TASK STATEMENT: Pull out every line with the word "sizing" from the entries below.
EXTRACTED DATA START
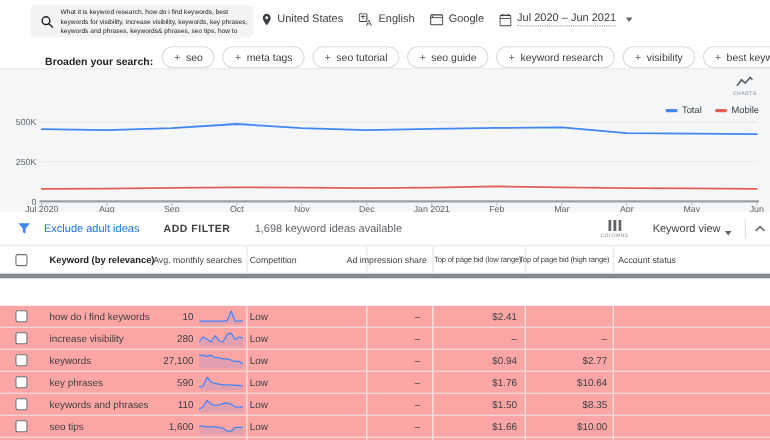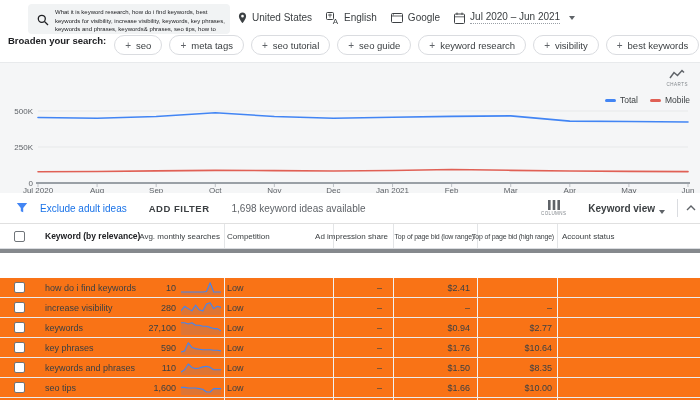--- a/index.html
+++ b/index.html
@@ -18,7 +18,7 @@
   .caret{width:0;height:0;border-left:3.5px solid transparent;border-right:3.5px solid transparent;
          border-top:4px solid #5f6368;margin-left:4px;}
   
-  .chipsrow{position:absolute;left:0;top:35px;width:555px;height:27px;display:flex;align-items:flex-start;}
+  .chipsrow{position:absolute;left:0;top:35px;width:555px;height:27px;display:flex;align-items:flex-end;padding-left:33px;}
   .broaden-label{font-size:9.5px;font-weight:bold;color:#202124;margin-left:8px;margin-right:8px;white-space:nowrap;}
   .chips{display:flex;align-items:center;gap:7px;}
   .chip{display:flex;align-items:center;height:18px;padding:0 10px;border:1px solid #dadce0;

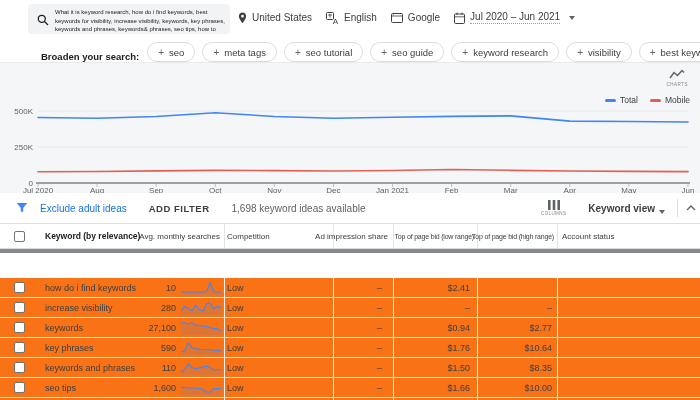--- a/index.html
+++ b/index.html
@@ -43,7 +43,7 @@
   .fb-right{margin-left:auto;display:flex;align-items:center;}
   .colbtn{display:flex;flex-direction:column;align-items:center;margin-right:22px;cursor:pointer;}
   .colbtn .cap{font-size:4.5px;letter-spacing:.4px;color:#80868b;margin-top:1px;}
-  .viewsel{display:flex;align-items:flex-end;font-size:10px;color:#3c4043;cursor:pointer;margin-right:12px;font-weight:bold;}
+  .viewsel{display:flex;align-items:flex-end;font-size:10px;color:#3c4043;cursor:pointer;margin-right:12px;}
   .vdiv{width:1px;height:18px;background:#dadce0;margin-right:8px;}
   .expander{margin-right:4px;cursor:pointer;display:flex;align-items:center;}
   

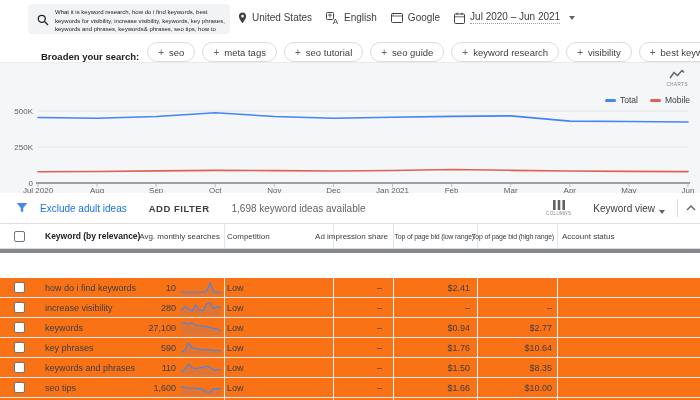--- a/index.html
+++ b/index.html
@@ -68,7 +68,7 @@
                border-bottom:1px solid #ececec;box-sizing:border-box;display:flex;align-items:center;}
   .section-row span{font-size:9px;color:#3c4043;margin-left:28px;}
   .rows{position:absolute;left:0;top:278px;width:700px;}
-  .trow{position:relative;width:700px;height:20px;border-bottom:1px solid #ececec;box-sizing:border-box;background:#f97316;}
+  .trow{position:relative;width:700px;height:20px;border-bottom:1px solid #ececec;box-sizing:border-box;background:#fca5a5;}
   .trow .cb{top:4px;}
   .thead .cb{top:7px;}
   .cell{position:absolute;top:0;height:100%;display:flex;align-items:center;font-size:9px;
EXTRACTED DATA END
RESPONSE FOR THIS EXERCISE:
                border-bottom:1px solid #ececec;box-sizing:border-box;display:flex;align-items:center;}
-  .trow{position:relative;width:700px;height:20px;border-bottom:1px solid #ececec;box-sizing:border-box;background:#f97316;}
+  .trow{position:relative;width:700px;height:20px;border-bottom:1px solid #ececec;box-sizing:border-box;background:#fca5a5;}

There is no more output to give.